### The data
★ ★ ★ ★ ★

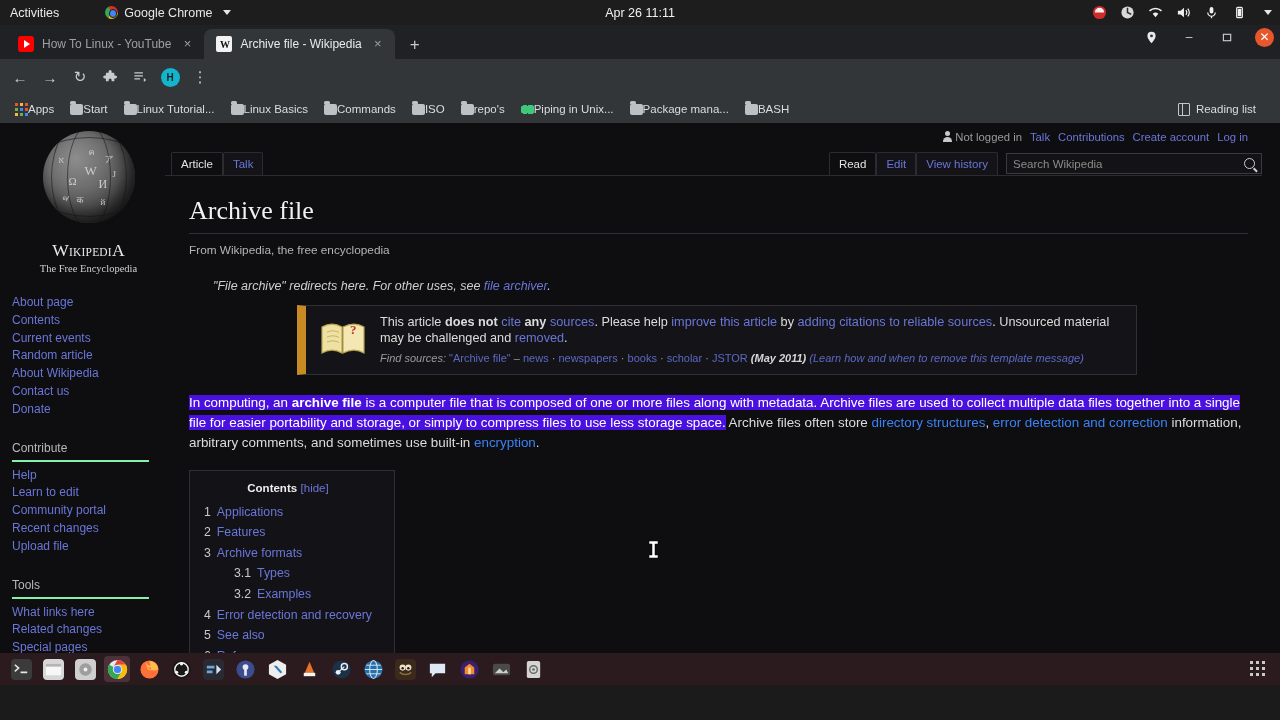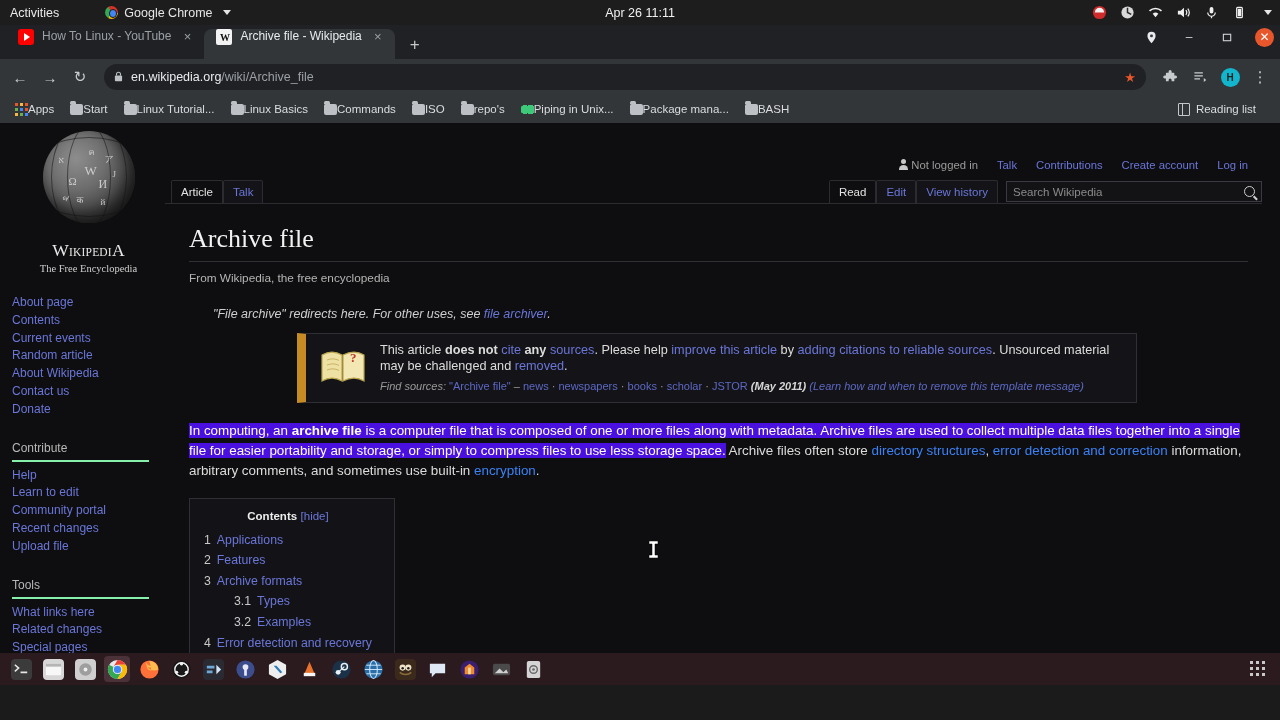--- a/index.html
+++ b/index.html
@@ -54,7 +54,7 @@
     position: relative;
   }
   .tab {
-    height: 30px; display: flex; gap: 8px;
+    height: 30px; display: flex; align-items: center; gap: 8px;
     padding: 0 9px 0 12px; border-radius: 8px 8px 0 0;
     font-size: 12px; color: #9aa0a6; min-width: 180px; max-width: 210px;
   }

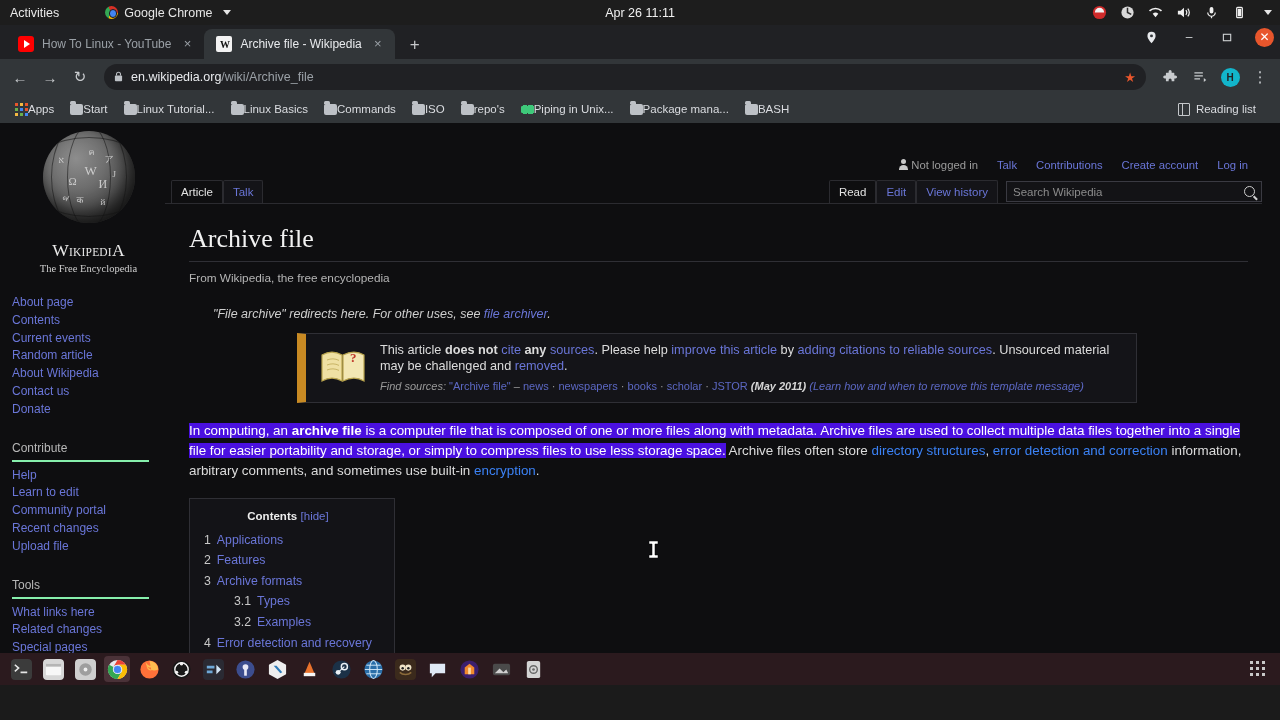--- a/index.html
+++ b/index.html
@@ -422,16 +422,6 @@
     <span class="tb-btn">←</span>
     <span class="tb-btn">→</span>
     <span class="tb-btn">↻</span>
-    <div class="omnibox">
-      <span class="lock-ico">
-        <svg width="9" height="11" viewBox="0 0 10 12">
-            <rect x="1" y="5" width="8" height="6.3" rx="1" fill="#bdc1c6"></rect>
-            <path d="M2.8 5V3.4a2.2 2.2 0 0 1 4.4 0V5" stroke="#bdc1c6" stroke-width="1.2" fill="none"></path>
-          </svg>
-      </span>
-      <span class="url"><b>en.wikipedia.org</b><span>/wiki/Archive_file</span></span>
-      <span class="star-ico">★</span>
-    </div>
     <span class="tb-btn">
       <svg width="15" height="15" viewBox="0 0 16 16">
           <path d="M6 1.6a1.6 1.6 0 0 1 3.2 0V3h2.3a.6.6 0 0 1 .6.6v2.3h1.3a1.6 1.6 0 0 1 0 3.2H12.1v2.3a.6.6 0 0 1-.6.6H9.2v-1.4a1.6 1.6 0 0 0-3.2 0V12H3.7a.6.6 0 0 1-.6-.6V9.1H1.8a1.6 1.6 0 0 1 0-3.2h1.3V3.6A.6.6 0 0 1 3.7 3H6z" fill="#c8cbce"></path>

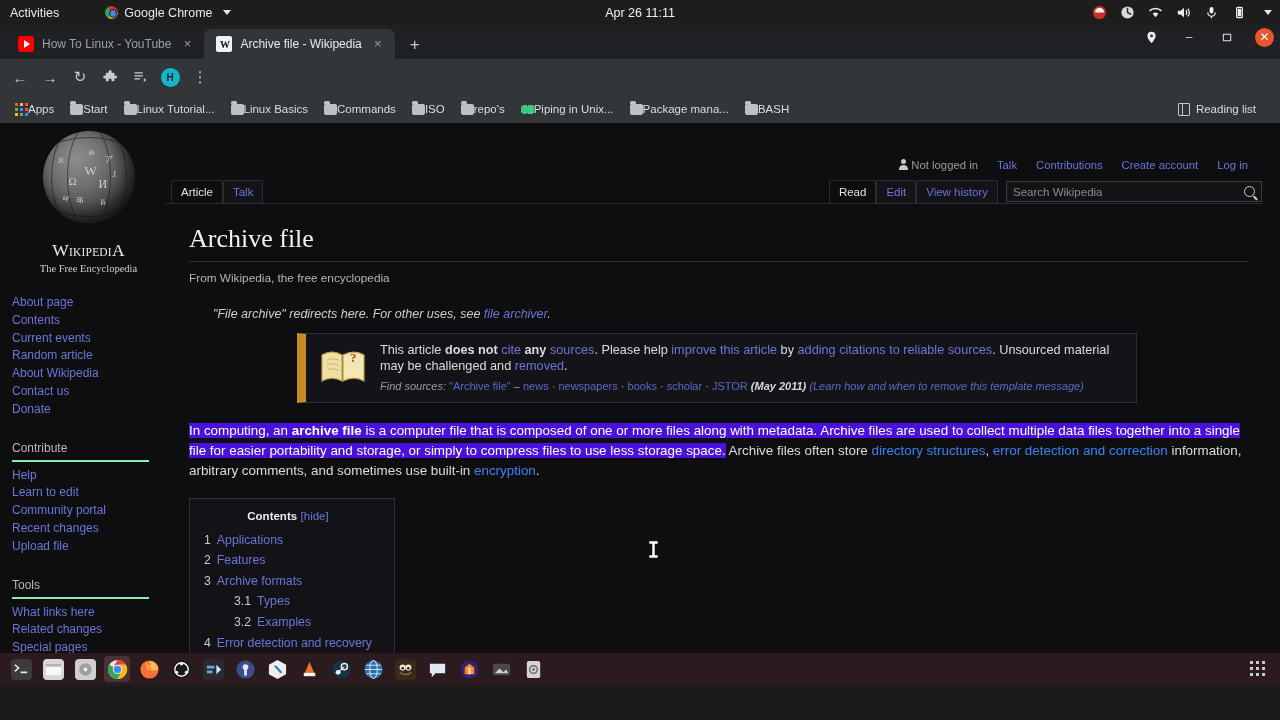--- a/index.html
+++ b/index.html
@@ -216,8 +216,8 @@
     position: absolute; left: 165px; top: 0; right: 18px; height: 100%;
   }
   .user-links {
-    display: flex; justify-content: flex-end; align-items: center; gap: 19px;
-    font-size: 11.3px; padding-top: 8px; padding-right: 14px; color: #9b9b9b; margin-top: 28px;
+    display: flex; justify-content: flex-end; align-items: center; gap: 8px;
+    font-size: 11.3px; padding-top: 8px; padding-right: 14px; color: #9b9b9b;
   }
   .user-links a { color: #6a76d8; text-decoration: none; }
   .person-ico {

★ ★ ★ ★ ★

### Task prompt
Retype the records verbatim, but not their images.

### Expected answer
--- a/index.html
+++ b/index.html
@@ -54,7 +54,7 @@
     position: relative;
   }
   .tab {
-    height: 30px; display: flex; gap: 8px;
+    height: 30px; display: flex; align-items: center; gap: 8px;
     padding: 0 9px 0 12px; border-radius: 8px 8px 0 0;
     font-size: 12px; color: #9aa0a6; min-width: 180px; max-width: 210px;
   }

--- a/index.html
+++ b/index.html
@@ -422,16 +422,6 @@
     <span class="tb-btn">←</span>
     <span class="tb-btn">→</span>
     <span class="tb-btn">↻</span>
-    <div class="omnibox">
-      <span class="lock-ico">
-        <svg width="9" height="11" viewBox="0 0 10 12">
-            <rect x="1" y="5" width="8" height="6.3" rx="1" fill="#bdc1c6"></rect>
-            <path d="M2.8 5V3.4a2.2 2.2 0 0 1 4.4 0V5" stroke="#bdc1c6" stroke-width="1.2" fill="none"></path>
-          </svg>
-      </span>
-      <span class="url"><b>en.wikipedia.org</b><span>/wiki/Archive_file</span></span>
-      <span class="star-ico">★</span>
-    </div>
     <span class="tb-btn">
       <svg width="15" height="15" viewBox="0 0 16 16">
           <path d="M6 1.6a1.6 1.6 0 0 1 3.2 0V3h2.3a.6.6 0 0 1 .6.6v2.3h1.3a1.6 1.6 0 0 1 0 3.2H12.1v2.3a.6.6 0 0 1-.6.6H9.2v-1.4a1.6 1.6 0 0 0-3.2 0V12H3.7a.6.6 0 0 1-.6-.6V9.1H1.8a1.6 1.6 0 0 1 0-3.2h1.3V3.6A.6.6 0 0 1 3.7 3H6z" fill="#c8cbce"></path>

--- a/index.html
+++ b/index.html
@@ -216,8 +216,8 @@
     position: absolute; left: 165px; top: 0; right: 18px; height: 100%;
   }
   .user-links {
-    display: flex; justify-content: flex-end; align-items: center; gap: 19px;
-    font-size: 11.3px; padding-top: 8px; padding-right: 14px; color: #9b9b9b; margin-top: 28px;
+    display: flex; justify-content: flex-end; align-items: center; gap: 8px;
+    font-size: 11.3px; padding-top: 8px; padding-right: 14px; color: #9b9b9b;
   }
   .user-links a { color: #6a76d8; text-decoration: none; }
   .person-ico {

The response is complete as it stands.